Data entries

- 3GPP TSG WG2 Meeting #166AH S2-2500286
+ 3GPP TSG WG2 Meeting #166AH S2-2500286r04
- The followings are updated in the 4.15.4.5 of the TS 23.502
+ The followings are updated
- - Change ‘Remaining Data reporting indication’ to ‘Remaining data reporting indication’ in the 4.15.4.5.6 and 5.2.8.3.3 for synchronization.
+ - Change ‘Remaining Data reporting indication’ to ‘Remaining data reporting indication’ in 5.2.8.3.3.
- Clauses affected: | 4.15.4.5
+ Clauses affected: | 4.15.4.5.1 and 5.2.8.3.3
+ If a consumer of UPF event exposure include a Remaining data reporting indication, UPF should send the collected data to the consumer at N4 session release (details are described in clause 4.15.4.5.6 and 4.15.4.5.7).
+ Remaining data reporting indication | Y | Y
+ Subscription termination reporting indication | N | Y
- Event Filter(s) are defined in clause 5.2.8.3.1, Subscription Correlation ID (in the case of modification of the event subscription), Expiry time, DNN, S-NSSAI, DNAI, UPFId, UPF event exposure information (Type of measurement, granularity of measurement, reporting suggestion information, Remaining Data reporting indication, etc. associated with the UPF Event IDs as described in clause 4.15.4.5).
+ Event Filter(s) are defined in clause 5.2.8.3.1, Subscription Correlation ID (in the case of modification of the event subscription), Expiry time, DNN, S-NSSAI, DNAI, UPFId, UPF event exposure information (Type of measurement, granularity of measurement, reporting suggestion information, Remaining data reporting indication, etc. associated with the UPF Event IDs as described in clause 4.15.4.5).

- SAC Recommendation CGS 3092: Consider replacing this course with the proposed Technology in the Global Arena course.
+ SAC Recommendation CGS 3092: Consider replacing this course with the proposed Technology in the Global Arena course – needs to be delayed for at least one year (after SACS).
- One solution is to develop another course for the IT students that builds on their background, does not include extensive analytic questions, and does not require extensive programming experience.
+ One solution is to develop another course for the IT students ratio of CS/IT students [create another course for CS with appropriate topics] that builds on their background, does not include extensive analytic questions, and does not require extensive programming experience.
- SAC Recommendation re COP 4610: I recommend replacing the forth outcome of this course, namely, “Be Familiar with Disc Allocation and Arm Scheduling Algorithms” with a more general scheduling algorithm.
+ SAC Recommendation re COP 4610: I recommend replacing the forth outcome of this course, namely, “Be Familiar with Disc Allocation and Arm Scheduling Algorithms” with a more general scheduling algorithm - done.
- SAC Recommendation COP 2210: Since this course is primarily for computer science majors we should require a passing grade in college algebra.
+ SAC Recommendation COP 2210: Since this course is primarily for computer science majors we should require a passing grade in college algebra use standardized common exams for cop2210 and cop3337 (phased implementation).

#### Problem:
In the entries above, find each line that includes the string "Disc" and copy it.

#### Exercise result:
- SAC Recommendation re COP 4610: I recommend replacing the forth outcome of this course, namely, “Be Familiar with Disc Allocation and Arm Scheduling Algorithms” with a more general scheduling algorithm.
+ SAC Recommendation re COP 4610: I recommend replacing the forth outcome of this course, namely, “Be Familiar with Disc Allocation and Arm Scheduling Algorithms” with a more general scheduling algorithm - done.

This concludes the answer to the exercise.